*** Opening Data ***

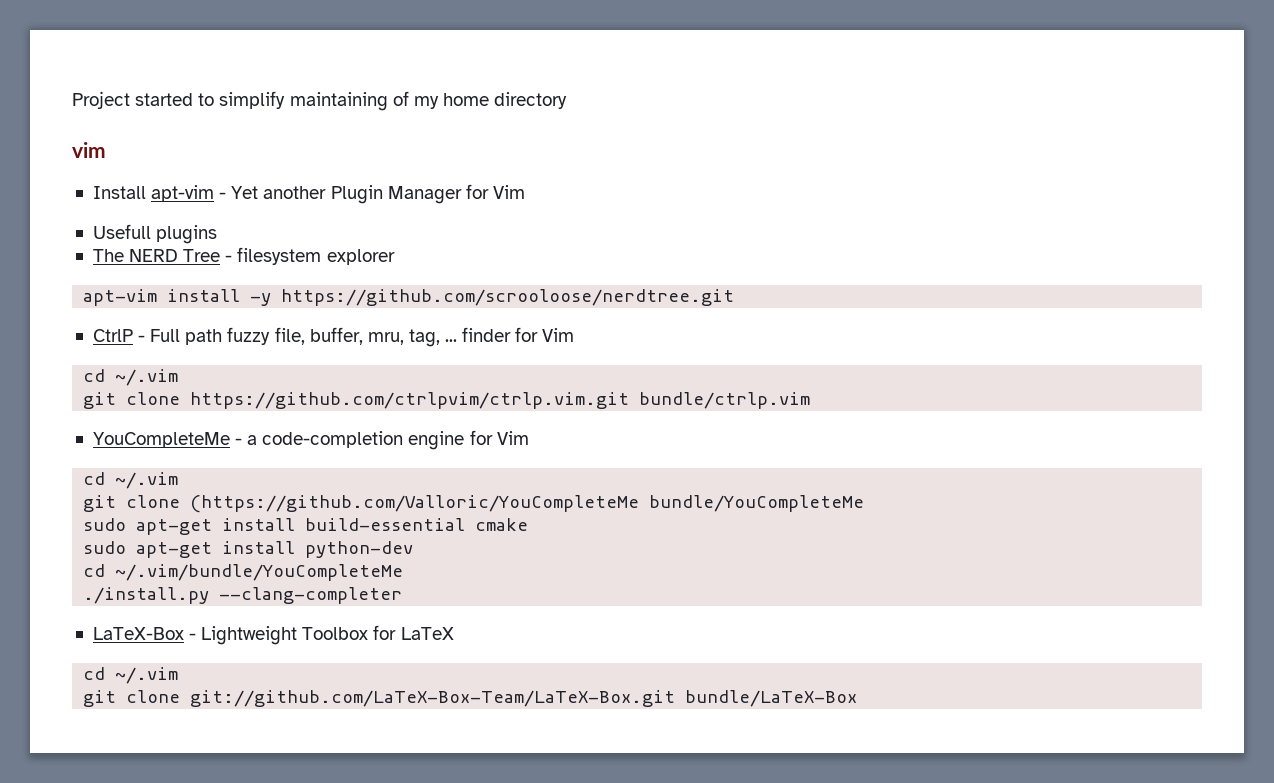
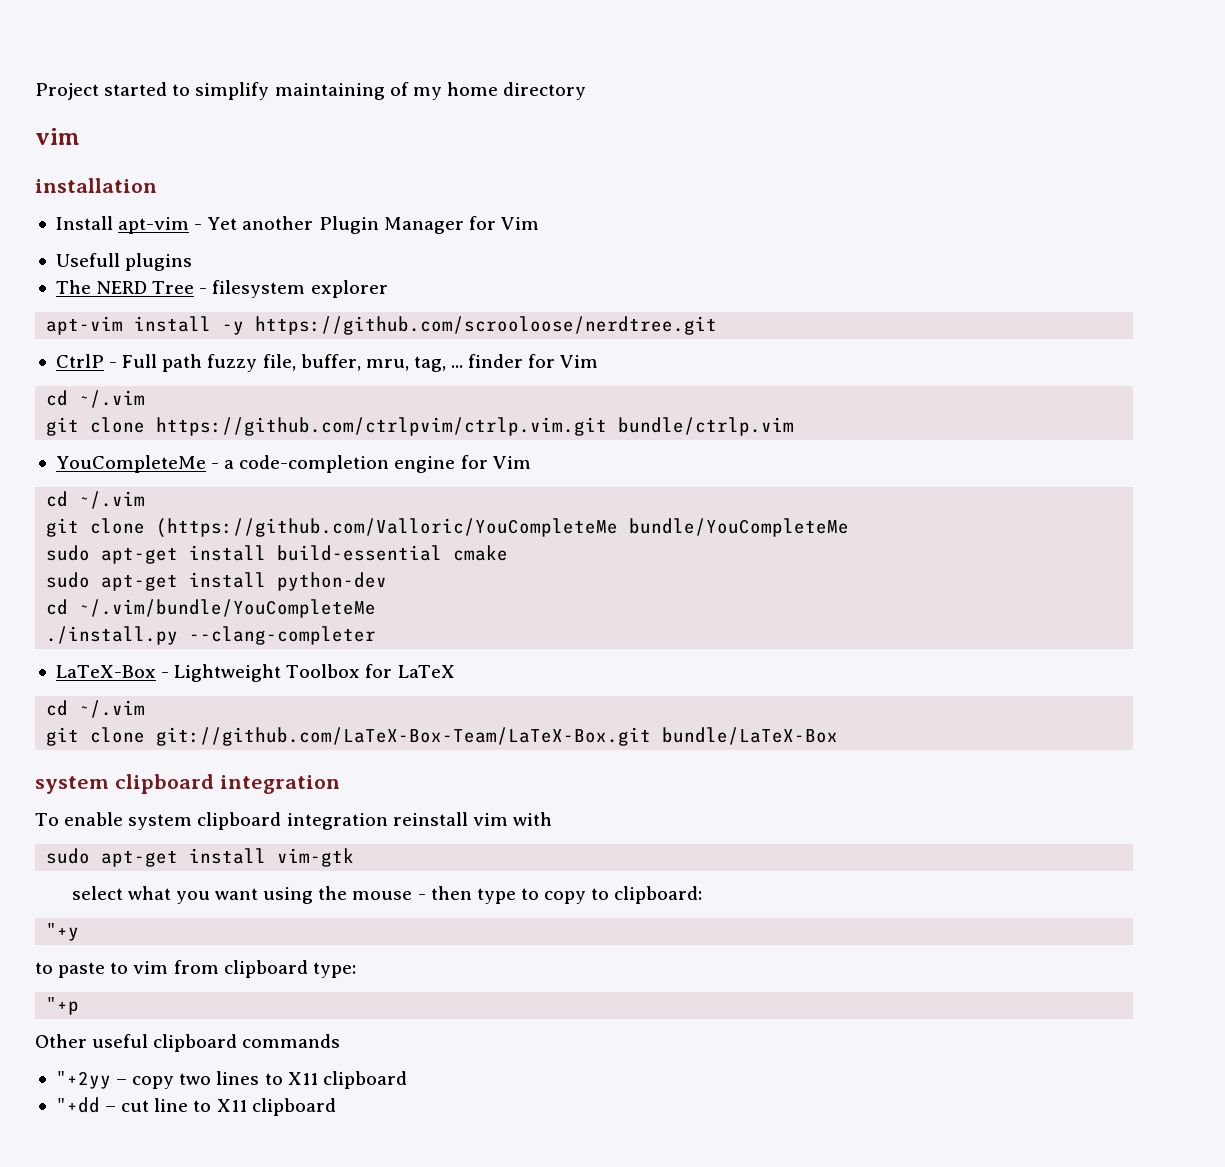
(106, 150) none -> [35,178,157,193] // installation
(858, 698) none -> [35,774,340,794] [35,812,552,830] [46,848,355,867] [71,886,703,904] [46,923,80,941] [35,960,356,978] [46,997,80,1015] [35,1034,341,1052] [55,1071,407,1089] [55,1097,336,1116] // system clipboard integration // To enable system clipboard integration reinstall vim with // sudo apt-get install vim-gtk // select what you want using the mouse - then type to copy to clipboard: // "+y // to paste to vim from clipboard type: // "+p // Other useful clipboard commands // "+2yy – copy two lines to X11 clipboard // "+dd – cut line to X11 clipboard

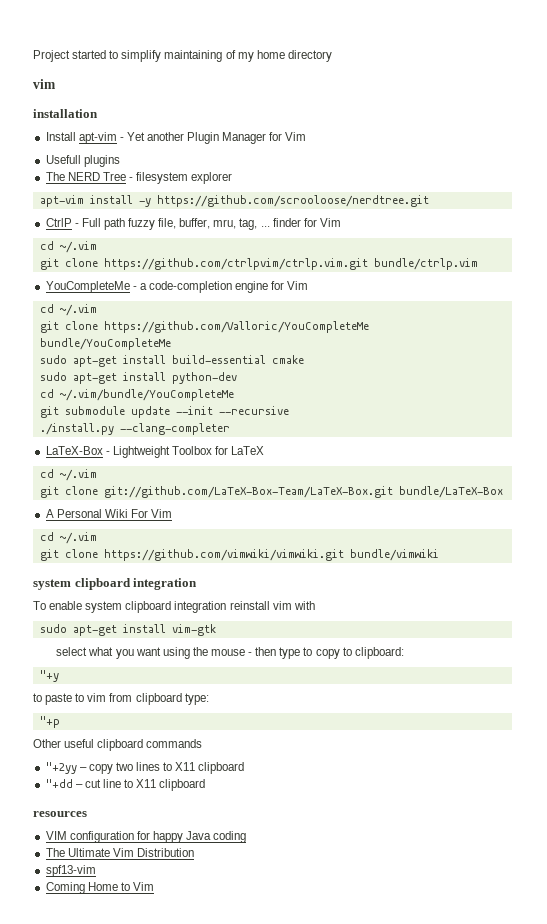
[156,518,619,538] (https://github.com/Valloric/YouCompleteMe -> [103,321,369,333] https://github.com/Valloric/YouCompleteMe
(377, 608) none -> [39,406,289,418] // git submodule update --init --recursive
(839, 736) none -> [45,509,173,518] [39,532,97,544] [39,549,439,561] // A Personal Wiki For Vim // cd ~/.vim // git clone https://github.com/vimwiki/vimwiki.git bundle/vimwiki
(336, 1107) none -> [33,811,87,817] [45,831,247,843] [45,848,194,857] [45,865,96,877] [45,882,154,894] // resources // VIM configuration for happy Java coding // The Ultimate Vim Distribution // spf13-vim // Coming Home to Vim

*** Closing Data ***

[Work item] Across the preceding records, count the lines with the word "https" in them and give that figure alone.

[Response] 2